WHAT IS REQUIRED: Set down the first line below and each line after it, ending with the one that holds "NIKE ESSENTIAL SHORT". Pictures do not belong in the copy.
** EXCERPTED RECORDS follows **
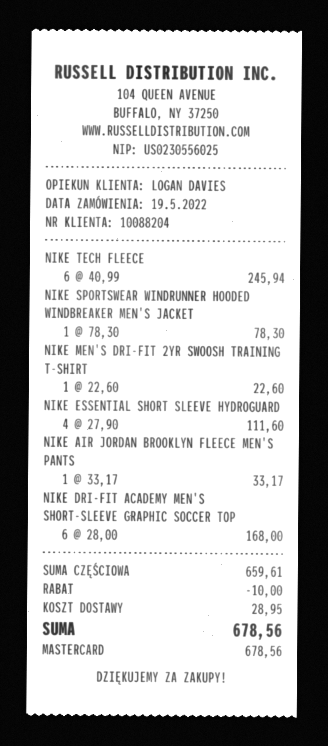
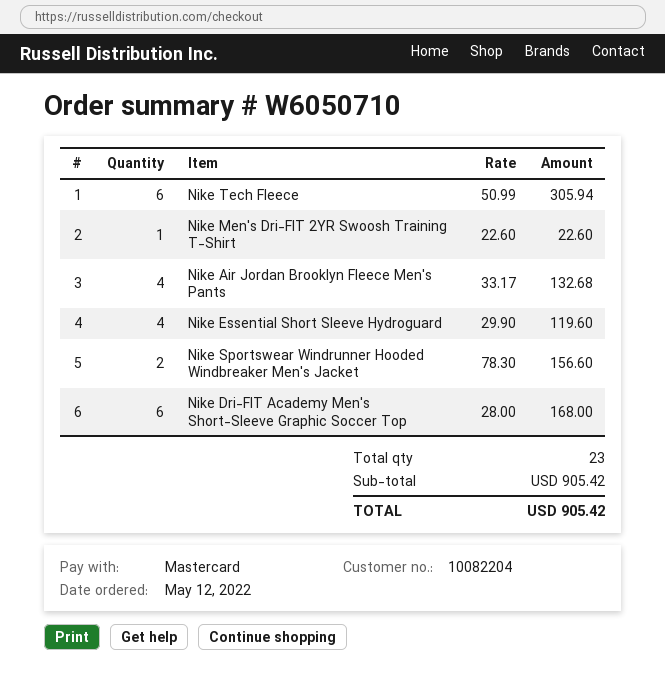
order date: 2022-05-19 -> 2022-05-12
customer number: 10088204 -> 10082204
NIKE TECH FLEECE: 6 x 40.99 = 245.94 -> 6 x 50.99 = 305.94
NIKE SPORTSWEAR WINDRUNNER HOODED WINDBREAKER MEN'S JACKET: 1 x 78.30 = 78.30 -> 2 x 78.30 = 156.60
NIKE ESSENTIAL SHORT SLEEVE HYDROGUARD: 4 x 27.90 = 111.60 -> 4 x 29.90 = 119.60
NIKE AIR JORDAN BROOKLYN FLEECE MEN'S PANTS: 1 x 33.17 = 33.17 -> 4 x 33.17 = 132.68
subtotal: 659.61 -> 905.42
discount: 10.00 -> none
shipping: 28.95 -> none
total: 678.56 -> 905.42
** End of EXCERPTED RECORDS **
TASK ANSWER:
order date: 2022-05-19 -> 2022-05-12
customer number: 10088204 -> 10082204
NIKE TECH FLEECE: 6 x 40.99 = 245.94 -> 6 x 50.99 = 305.94
NIKE SPORTSWEAR WINDRUNNER HOODED WINDBREAKER MEN'S JACKET: 1 x 78.30 = 78.30 -> 2 x 78.30 = 156.60
NIKE ESSENTIAL SHORT SLEEVE HYDROGUARD: 4 x 27.90 = 111.60 -> 4 x 29.90 = 119.60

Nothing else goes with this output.